Some of the pictures along the sidebar were painted for the Navy Department by Thomas Hart Benton during World War II. I've always admired his work. For those of you that haven't spent time on submarines, I'll tell you one thing they really got wrong. There is a sense of spaciousness in these paintings that is not there in real life. The spaces are small, dark and cramped, the overheads low and the passageways narrow. There's one picture down there that shows nine guys in a pigboat conning tower and they are still pretty spread out. Gimme a break. Five guys in a conning tower, everybody's touching and feeling like they're short of breath. The crew's mess was about it, for spacious. About the size of the dining room at your mom's house, with a lot less headroom and that was on the 575, an early Nuc.
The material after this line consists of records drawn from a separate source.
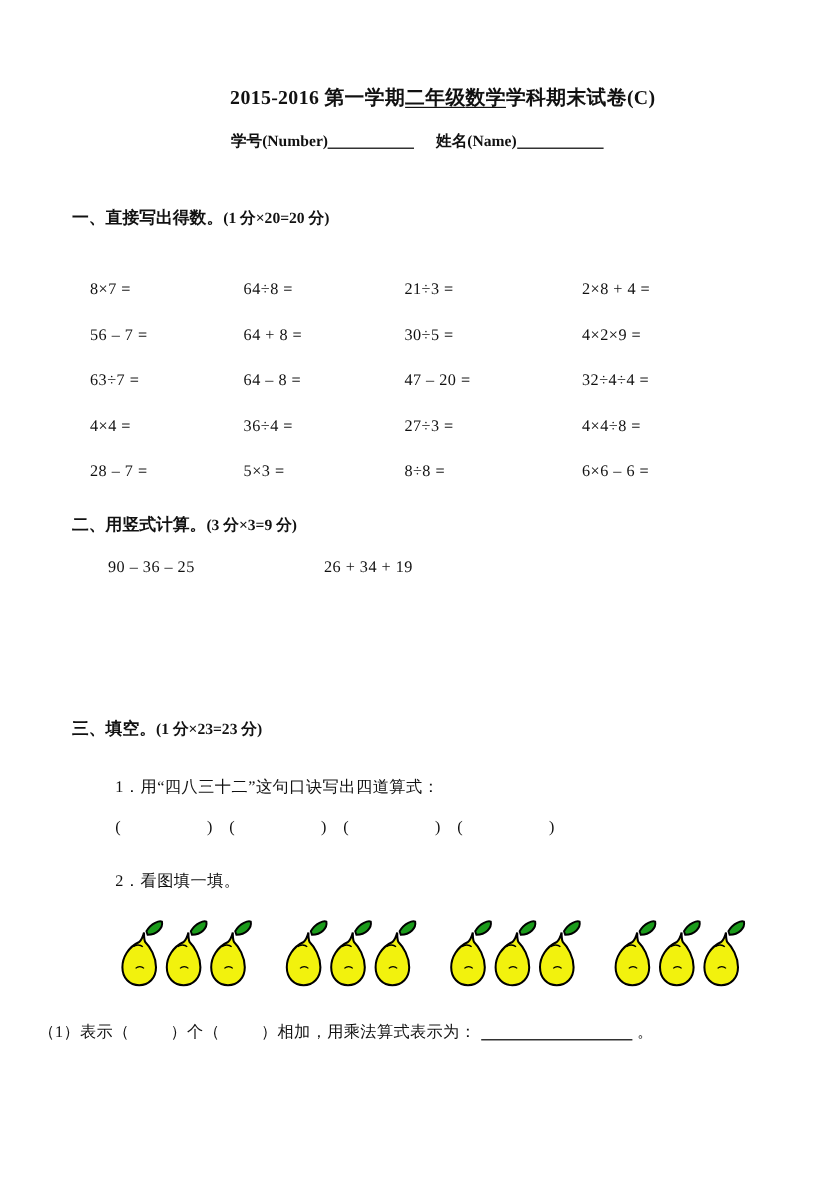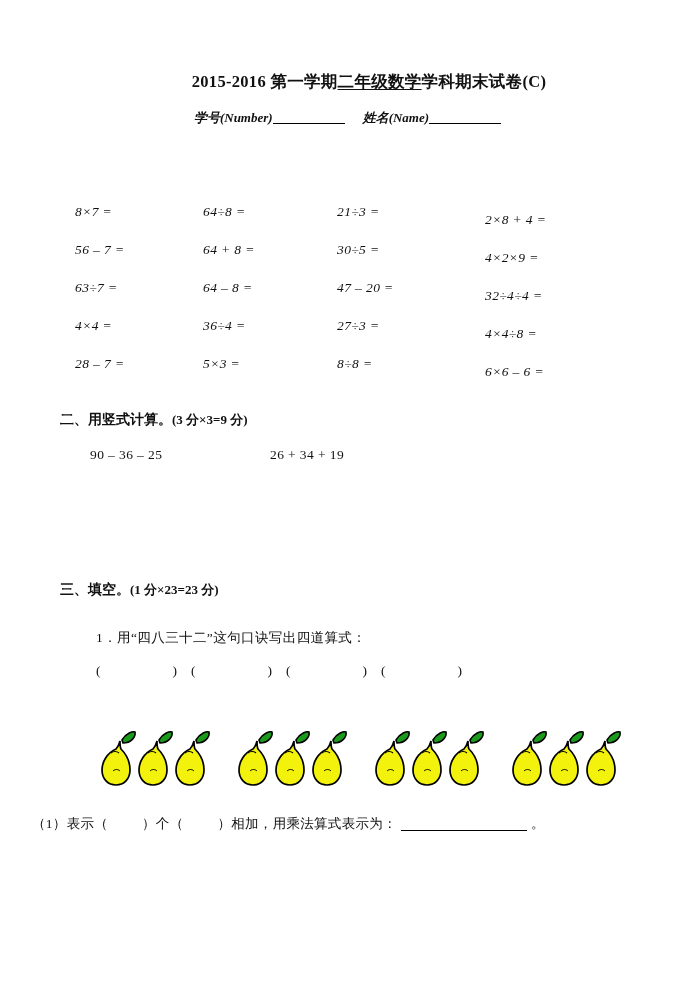"学号(Number) 姓名(Name)" .info-line { font-style: italic -> none }
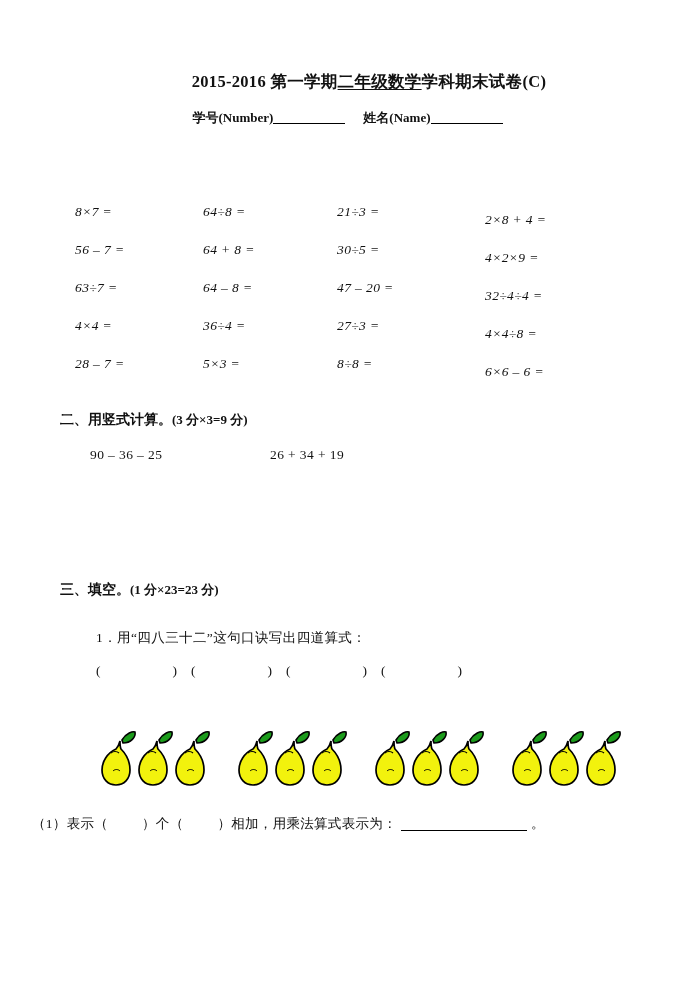"一、直接写出得数。(1 分×20=20 分)" div.sec-head { html: none -> <div><span>一、直接写出得数。</span><span>(1 分×20=20 分)</span></div> }
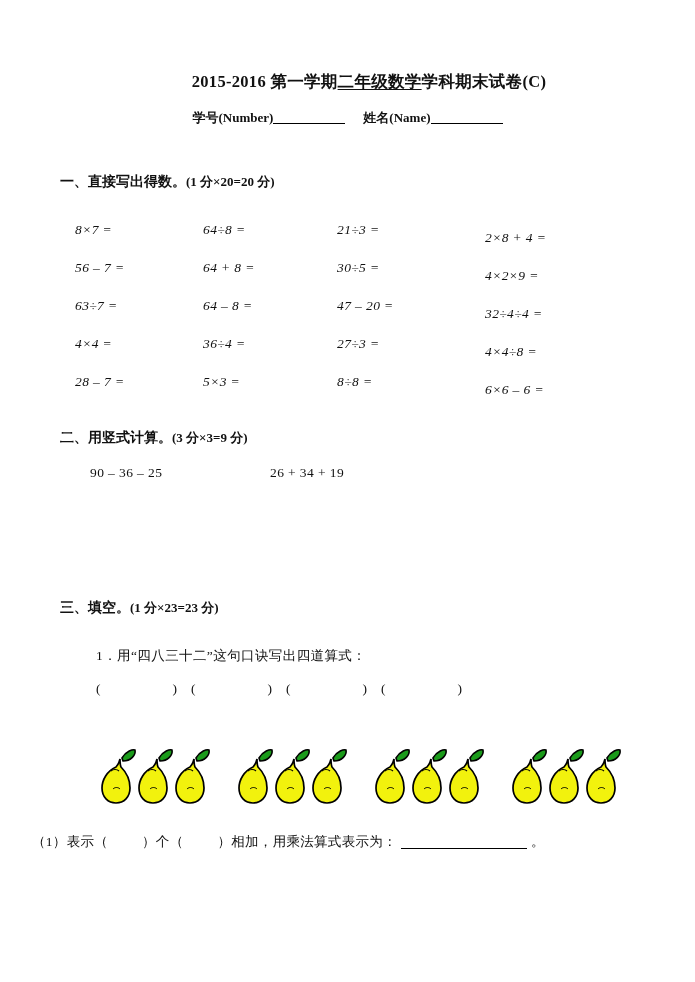"8×7 =" .calc-row { align-items: center -> flex-end; font-style: italic -> none }
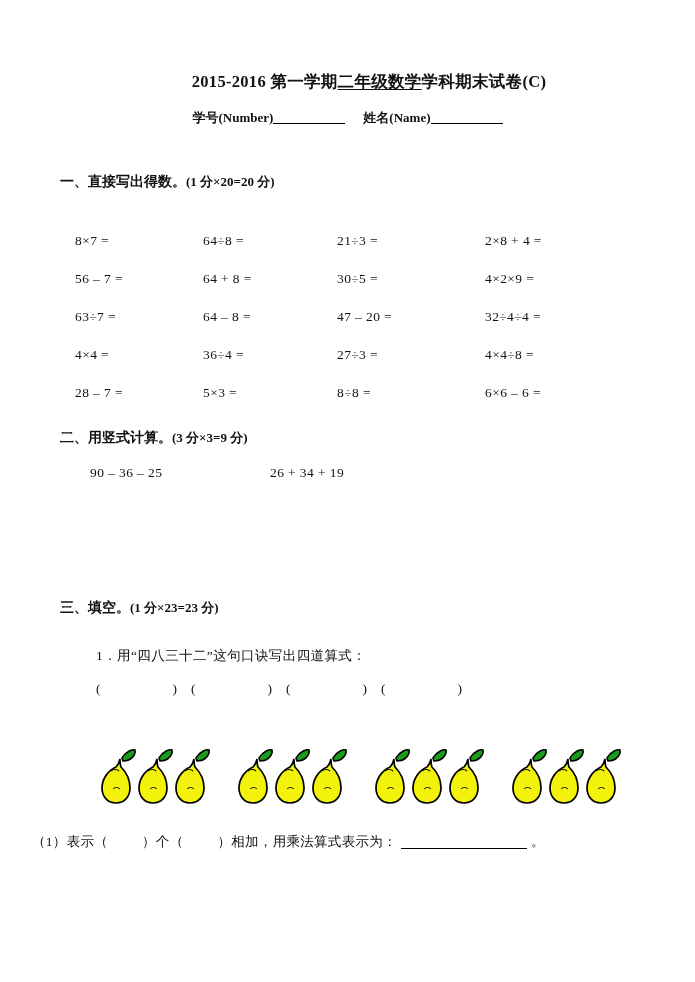"2．看图填一填。" div.q-line { html: none -> <div>2．看图填一填。</div> }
You get about fifty guys benched down in there with heads in the trough and a couple or three messcranks slingin' the slop. Gracious living. Diesel subs of the WWII era and after never had anything that nice, maybe a table with a couple benches bolted down next to the galley. Probably only Chiefs got to sit there. Everybody else take your tin plate and find some place to squat.
I never was bothered by claustrophobia while serving. After I got out, I developed some symptoms for a few years. I didn't like the dark or close, crowded spaces. Maybe it was a post traumatic stress thing. I should have applied for disability benefits, huh? I got over it.